Even after the parties make their determination, the pertinent SA may form its own opinion on the matter.  As noted above, perhaps SCC with good encryption would suffice.  If the parties determine that such a regime qualifies, they can export unless and until the SA concludes otherwise.  But the use of unadorned SCC for export to the US has no long-term or even intermediate-term viability.

  • Binding Corporate Rules (“BCR”) – These seem to suffer from the same maladies as SCC, but they are one step removed from the Schrems II decision, because it was not about BCR and they were not extensively discussed. Moreover, BCR by their nature have been approved by the pertinent SAs (although that was before Schrems II).  We are not aware of any SA that has yet expressly condemned their use for export to the US but, when such an instance is addressed, we believe that will be the result.  Nevertheless, you may continue to use them unless and until the pertinent SA declares them invalid for export to the US, as they arguably still have the fig leaf of validity.  And perhaps use of BCRs in connection with good encryption would stand up to scrutiny.  But, whatever their value elsewhere, we believe the use of unadorned BCRs for export to the US has no long-term future.
  • “Necessity” Derogations – GDPR Art. 49 permits export when any of several “necessities” is present.

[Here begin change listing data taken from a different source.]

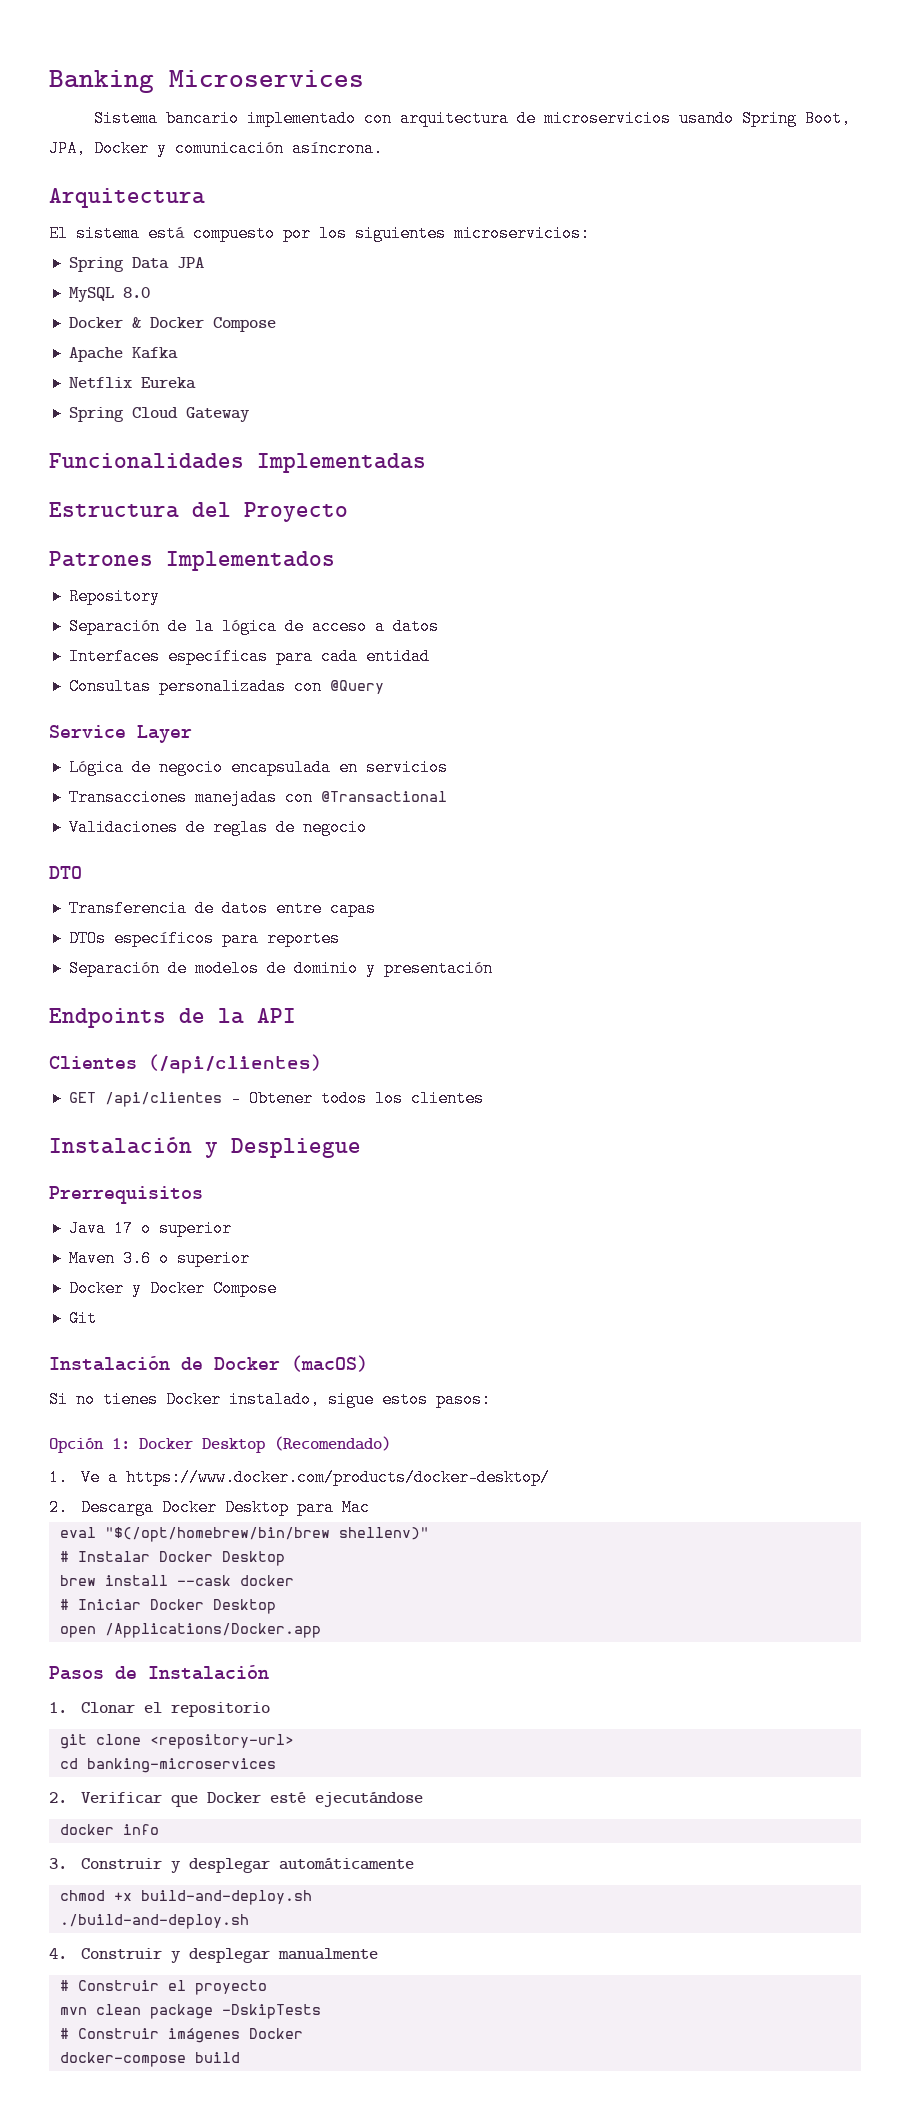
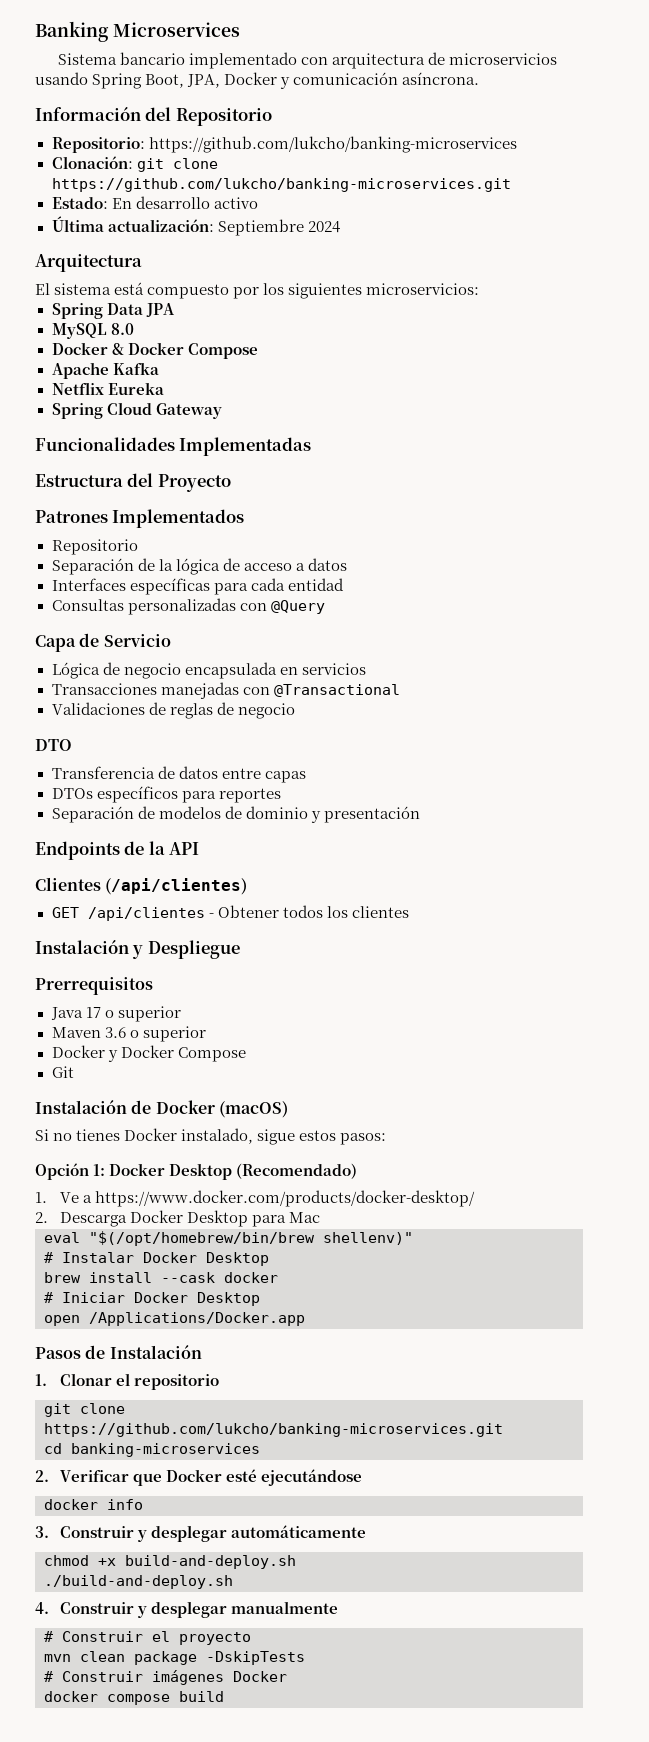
+ Información del Repositorio
+ Repositorio: https://github.com/lukcho/banking-microservices
+ Clonación: git clone https://github.com/lukcho/banking-microservices.git
+ Estado: En desarrollo activo
+ Última actualización: Septiembre 2024
  Patrones Implementados
- Repository
+ Repositorio
- Service Layer
+ Capa de Servicio
  1. Clonar el repositorio
- git clone <repository-url>
+ git clone https://github.com/lukcho/banking-microservices.git
- docker-compose build
+ docker compose build

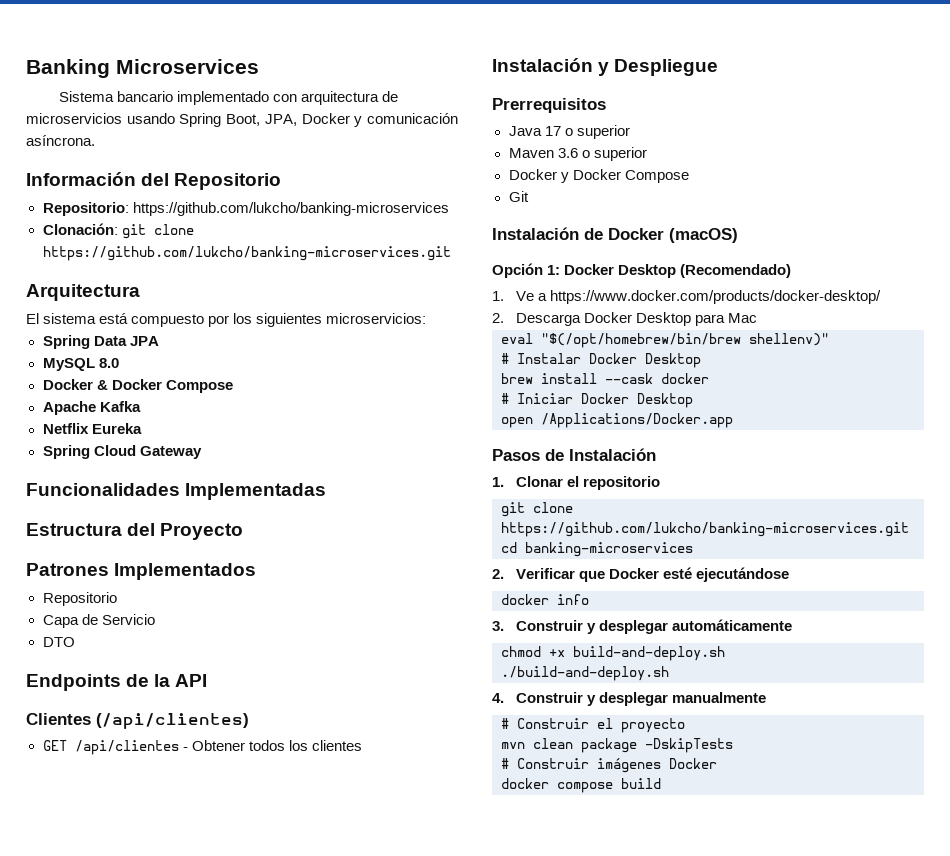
- Estado: En desarrollo activo
- Última actualización: Septiembre 2024
- Separación de la lógica de acceso a datos
- Interfaces específicas para cada entidad
- Consultas personalizadas con @Query
  Capa de Servicio
- Lógica de negocio encapsulada en servicios
- Transacciones manejadas con @Transactional
- Validaciones de reglas de negocio
  DTO
- Transferencia de datos entre capas
- DTOs específicos para reportes
- Separación de modelos de dominio y presentación
- Si no tienes Docker instalado, sigue estos pasos:

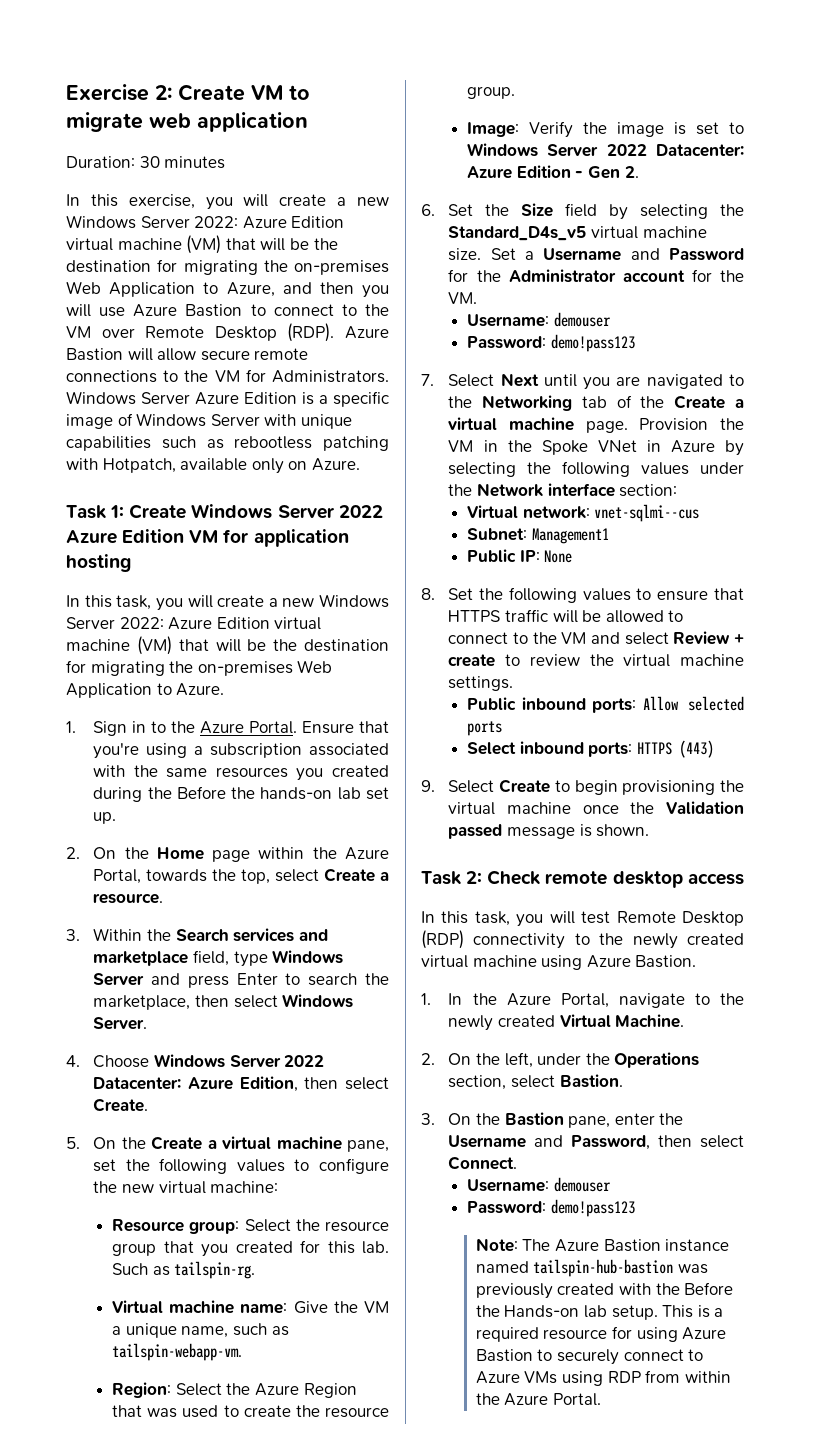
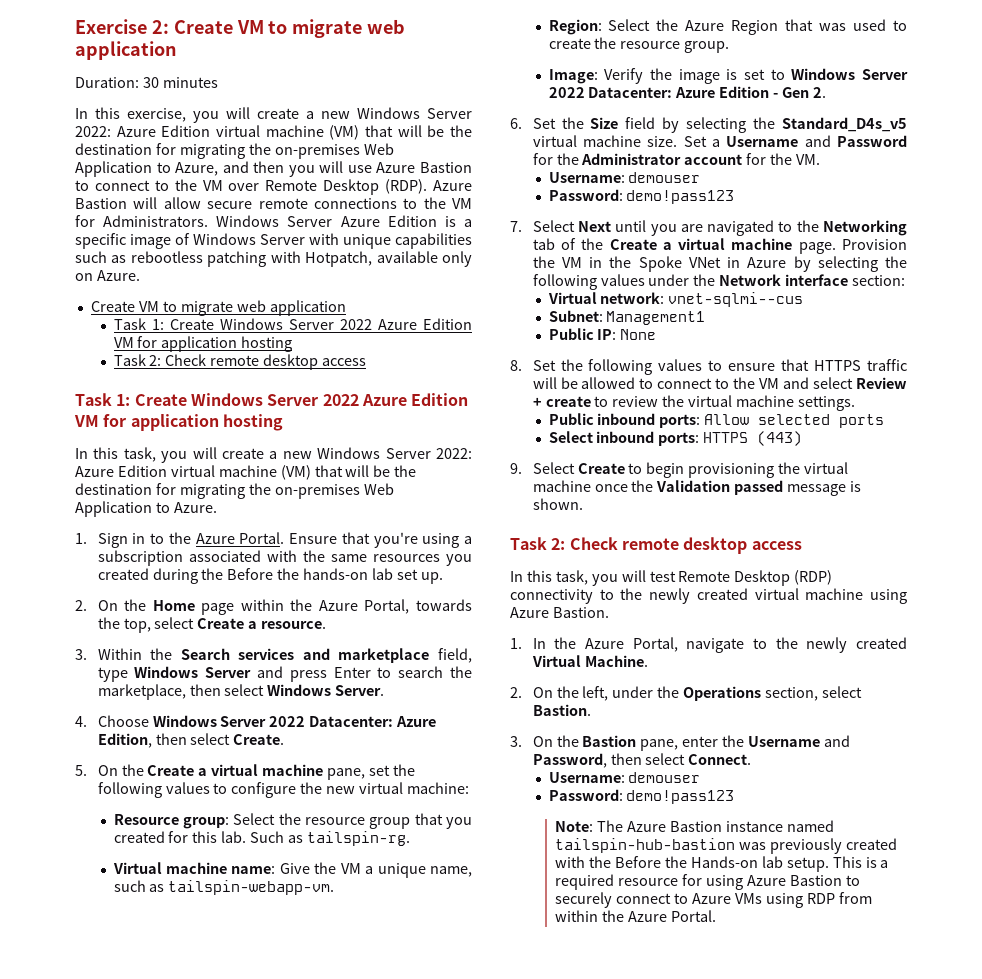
  Windows Server Azure Edition is a specific image of Windows Server with unique capabilities such as rebootless patching with Hotpatch, available only on Azure.
+ Create VM to migrate web application
+ Task 1: Create Windows Server 2022 Azure Edition VM for application hosting
+ Task 2: Check remote desktop access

But each of the necessity exemptions permits only occasional transfers,[9] or deals with a narrow, specific situation[10] unlikely to be of use to you except in unusual circumstances.  Accordingly, they may help you in a “one-off” or occasional situation, but are not available to most organizations for continual use.

*         *         *         *         *         *         *         *         *          *         *

          In any event, to the extent you change any aspects of your cross- border transfer protocol, those changes must be reflected in such documents as your privacy policy, website statements, and contracts with exporters and customers.


This material is provided for your convenience and does not constitute legal advice or create an attorney-client relationship.  Prior results do not guarantee similar outcomes. Attorney Advertising.

[1]   General Data Protection Regulation (“GDPR”) Articles 44 – 49.
[2]   The European Economic Area comprises the 27 EU Member states plus Iceland, Liechtenstein, and Norway.
[3]   Data Protection Commissioner of Ireland v. Facebook Ireland and Maximillian Schrems, ECLI:EU:C:2020:559 (CJEU Case C-311/18 July 16, 2020), available at
[5] The U.S. Department of Commerce and European Commission have announced that discussions are underway to “evaluate the potential for an enhanced EU-U.S. Privacy Shield framework….”
[6]   An NSL is a letter, authorized by statute, sent by the FBI or some other agency charged with national security, without judicial intervention, and requiring the recipient to produce specified transactional information (but not content).
[7]   The SAs of the German State of Berlin, the German State of Hamburg, the German State of Baden Württemberg and the Netherlands.
[8]   This Board comprises a representative from each EU Member State plus the European Data Protection Supervisor.
[9]   For performance of a contract between data subject and controller; for conclusion or performance of the controller’s  contract in the data subject’s interest; for the establishment, exercise, or defense of legal claims.
[10]   For important reasons of public interest; to protect the vital interests of an individual, where the data subject is incapable of giving consent; where no other basis applies, for a non-repetitive transfer, and the controller’s compelling legitimate interests are not overridden by the data subject’s interests.